Your answer should consist of the lines in the following data that contain "group".

══ Available data

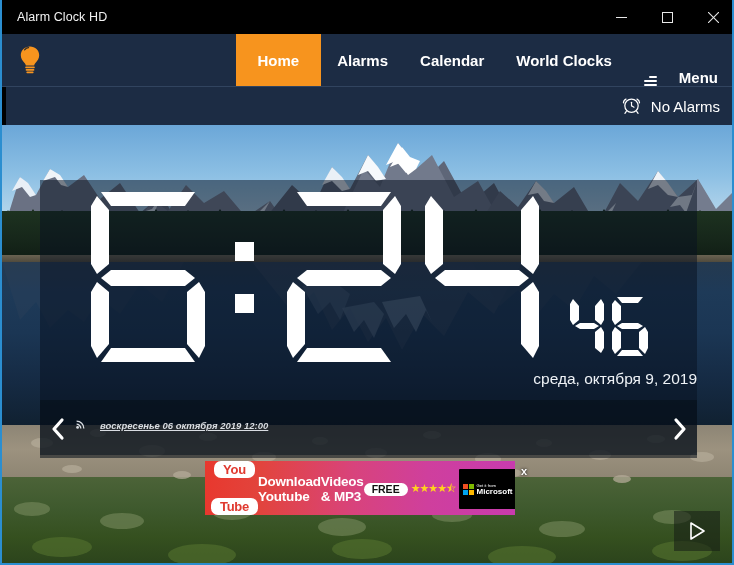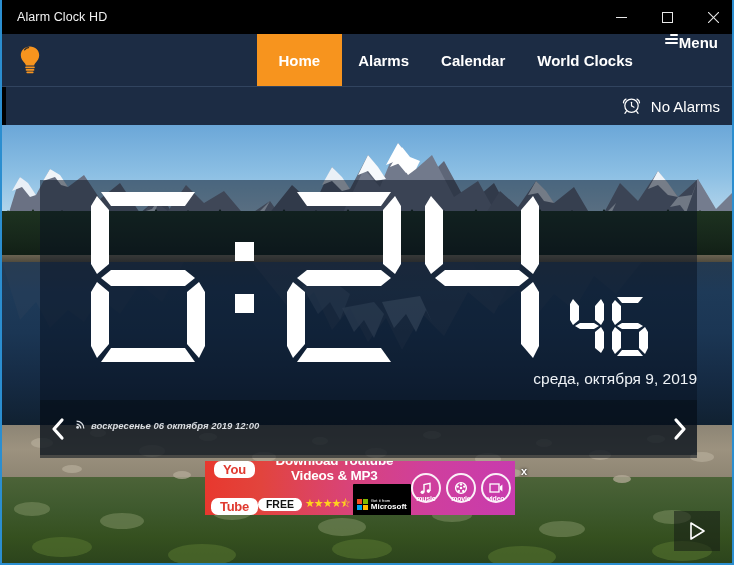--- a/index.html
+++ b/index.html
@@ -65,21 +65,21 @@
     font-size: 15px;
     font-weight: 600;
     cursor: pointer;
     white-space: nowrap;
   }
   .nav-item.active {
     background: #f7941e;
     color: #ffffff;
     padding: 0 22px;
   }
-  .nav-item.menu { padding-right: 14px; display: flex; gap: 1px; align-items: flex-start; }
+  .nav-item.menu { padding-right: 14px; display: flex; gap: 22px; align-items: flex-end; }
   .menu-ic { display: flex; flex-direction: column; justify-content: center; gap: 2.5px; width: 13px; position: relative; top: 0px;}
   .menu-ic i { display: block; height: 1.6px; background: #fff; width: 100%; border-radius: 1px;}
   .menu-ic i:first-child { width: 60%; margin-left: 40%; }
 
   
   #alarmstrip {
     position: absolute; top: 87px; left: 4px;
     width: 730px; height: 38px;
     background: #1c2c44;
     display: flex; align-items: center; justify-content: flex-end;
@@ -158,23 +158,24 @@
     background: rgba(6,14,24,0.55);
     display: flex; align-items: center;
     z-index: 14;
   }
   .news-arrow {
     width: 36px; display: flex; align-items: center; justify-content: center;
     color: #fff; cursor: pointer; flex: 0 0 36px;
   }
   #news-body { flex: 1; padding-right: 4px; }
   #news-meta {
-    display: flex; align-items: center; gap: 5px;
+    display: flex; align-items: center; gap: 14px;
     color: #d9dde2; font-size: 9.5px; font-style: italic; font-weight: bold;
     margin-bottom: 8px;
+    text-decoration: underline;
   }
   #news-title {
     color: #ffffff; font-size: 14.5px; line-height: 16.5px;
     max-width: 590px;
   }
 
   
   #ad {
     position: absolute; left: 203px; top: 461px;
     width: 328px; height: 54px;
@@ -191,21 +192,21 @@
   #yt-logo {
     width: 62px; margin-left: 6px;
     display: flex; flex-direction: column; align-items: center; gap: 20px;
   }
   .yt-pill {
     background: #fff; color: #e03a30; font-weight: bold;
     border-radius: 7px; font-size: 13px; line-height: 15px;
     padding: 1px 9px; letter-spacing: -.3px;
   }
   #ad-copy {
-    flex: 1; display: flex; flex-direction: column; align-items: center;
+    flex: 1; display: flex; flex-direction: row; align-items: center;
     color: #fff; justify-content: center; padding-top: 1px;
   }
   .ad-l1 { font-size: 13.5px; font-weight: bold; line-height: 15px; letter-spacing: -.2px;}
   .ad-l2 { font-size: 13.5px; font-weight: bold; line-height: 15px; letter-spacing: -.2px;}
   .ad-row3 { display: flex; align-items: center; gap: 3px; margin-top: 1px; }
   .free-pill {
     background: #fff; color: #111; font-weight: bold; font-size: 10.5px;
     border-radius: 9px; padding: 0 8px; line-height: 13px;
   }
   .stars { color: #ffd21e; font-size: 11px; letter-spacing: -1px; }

════
══ Available data

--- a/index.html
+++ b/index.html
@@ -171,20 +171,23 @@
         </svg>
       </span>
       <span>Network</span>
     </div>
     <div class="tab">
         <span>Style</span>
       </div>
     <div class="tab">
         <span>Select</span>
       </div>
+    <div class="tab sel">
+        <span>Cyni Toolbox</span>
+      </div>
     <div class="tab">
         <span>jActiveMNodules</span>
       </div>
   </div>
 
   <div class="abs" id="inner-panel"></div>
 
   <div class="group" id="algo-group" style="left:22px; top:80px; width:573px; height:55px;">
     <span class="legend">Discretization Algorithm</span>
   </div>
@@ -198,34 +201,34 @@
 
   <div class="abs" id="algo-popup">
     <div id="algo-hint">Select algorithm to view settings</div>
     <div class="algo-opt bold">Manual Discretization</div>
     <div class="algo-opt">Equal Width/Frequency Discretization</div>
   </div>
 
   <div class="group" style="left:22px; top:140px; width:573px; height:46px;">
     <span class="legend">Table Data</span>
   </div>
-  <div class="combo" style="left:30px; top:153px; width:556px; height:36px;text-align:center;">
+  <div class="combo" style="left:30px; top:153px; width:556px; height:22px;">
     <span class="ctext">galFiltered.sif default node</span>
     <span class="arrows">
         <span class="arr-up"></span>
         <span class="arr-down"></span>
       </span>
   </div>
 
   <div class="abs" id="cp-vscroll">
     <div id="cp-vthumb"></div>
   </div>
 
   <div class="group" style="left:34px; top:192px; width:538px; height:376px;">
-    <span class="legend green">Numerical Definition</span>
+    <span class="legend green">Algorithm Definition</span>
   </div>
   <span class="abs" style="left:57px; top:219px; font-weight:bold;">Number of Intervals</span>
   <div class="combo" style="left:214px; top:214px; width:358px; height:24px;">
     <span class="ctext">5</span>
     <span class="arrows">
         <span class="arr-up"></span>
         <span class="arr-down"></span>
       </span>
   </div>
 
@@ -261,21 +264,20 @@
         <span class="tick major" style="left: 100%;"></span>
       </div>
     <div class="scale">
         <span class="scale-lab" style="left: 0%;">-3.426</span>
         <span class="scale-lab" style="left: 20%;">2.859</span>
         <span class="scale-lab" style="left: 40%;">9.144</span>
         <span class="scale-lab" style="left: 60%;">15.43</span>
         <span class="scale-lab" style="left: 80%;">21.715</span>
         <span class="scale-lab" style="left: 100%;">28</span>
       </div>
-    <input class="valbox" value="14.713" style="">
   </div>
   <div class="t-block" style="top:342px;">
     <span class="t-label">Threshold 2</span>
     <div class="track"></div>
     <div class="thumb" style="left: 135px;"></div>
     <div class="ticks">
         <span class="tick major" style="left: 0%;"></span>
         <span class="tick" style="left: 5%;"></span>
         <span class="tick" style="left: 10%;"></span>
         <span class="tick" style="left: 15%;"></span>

════

Task output:
   <div class="group" id="algo-group" style="left:22px; top:80px; width:573px; height:55px;">
   <div class="group" style="left:22px; top:140px; width:573px; height:46px;">
   <div class="group" style="left:34px; top:192px; width:538px; height:376px;">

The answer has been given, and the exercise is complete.